Dataset:
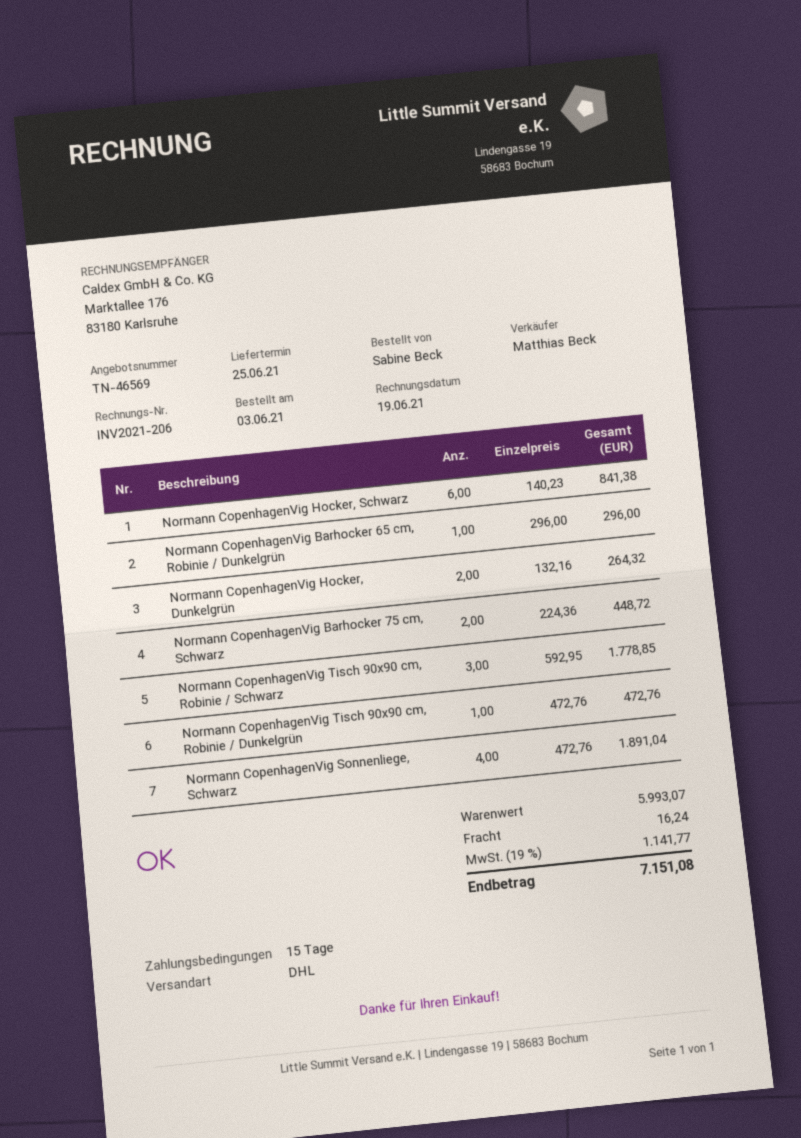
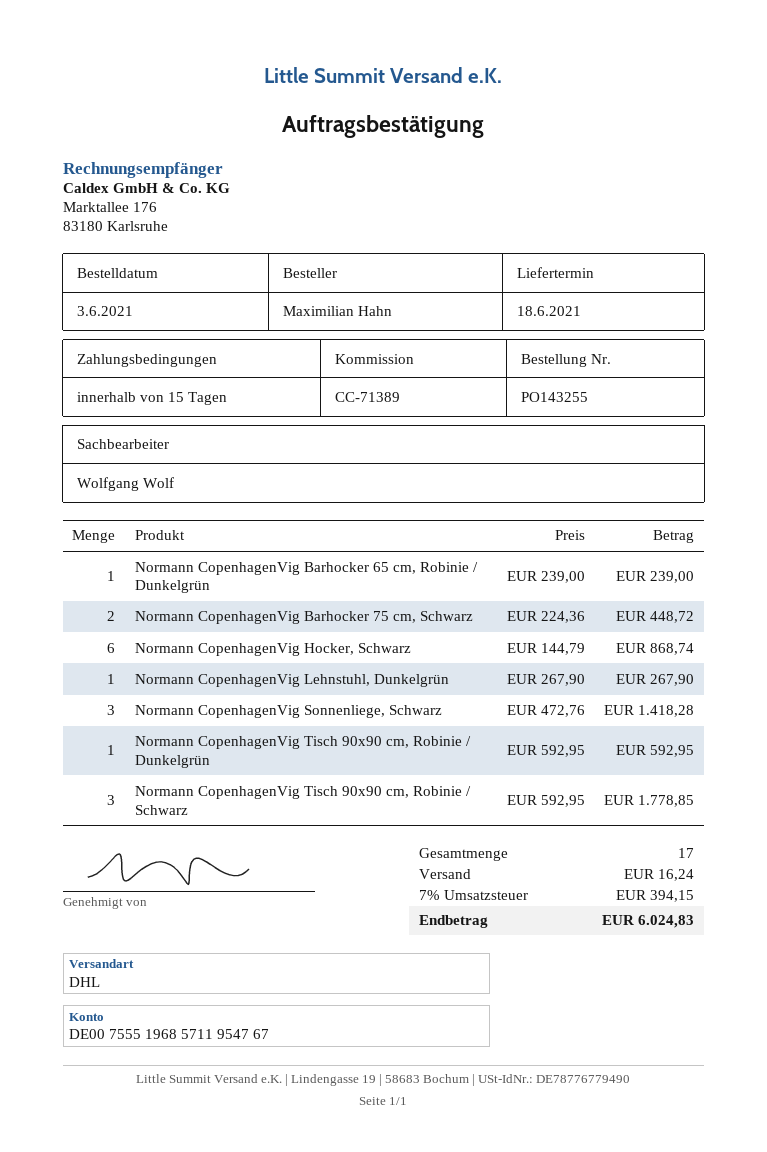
delivery date: 2021-06-25 -> 2021-06-18
ordered by: Sabine Beck -> Maximilian Hahn
sales rep: Matthias Beck -> Wolfgang Wolf
Normann CopenhagenVig Hocker, Schwarz: 6 x 140.23 = 841.38 -> 6 x 144.79 = 868.74
Normann CopenhagenVig Barhocker 65 cm, Robinie / Dunkelgrün: 1 x 296.00 = 296.00 -> 1 x 239.00 = 239.00
Normann CopenhagenVig Hocker, Dunkelgrün: 2 x 132.16 = 264.32 -> none
Normann CopenhagenVig Tisch 90x90 cm, Robinie / Dunkelgrün: 1 x 472.76 = 472.76 -> 1 x 592.95 = 592.95
Normann CopenhagenVig Sonnenliege, Schwarz: 4 x 472.76 = 1891.04 -> 3 x 472.76 = 1418.28
Normann CopenhagenVig Lehnstuhl, Dunkelgrün: none -> 1 x 267.90 = 267.90
tax: 19% = 1141.77 -> 7% = 394.15
total: 7151.08 -> 6024.83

Activity:
Take every line from the data that includes the word "Robinie".

Response:
Normann CopenhagenVig Barhocker 65 cm, Robinie / Dunkelgrün: 1 x 296.00 = 296.00 -> 1 x 239.00 = 239.00
Normann CopenhagenVig Tisch 90x90 cm, Robinie / Dunkelgrün: 1 x 472.76 = 472.76 -> 1 x 592.95 = 592.95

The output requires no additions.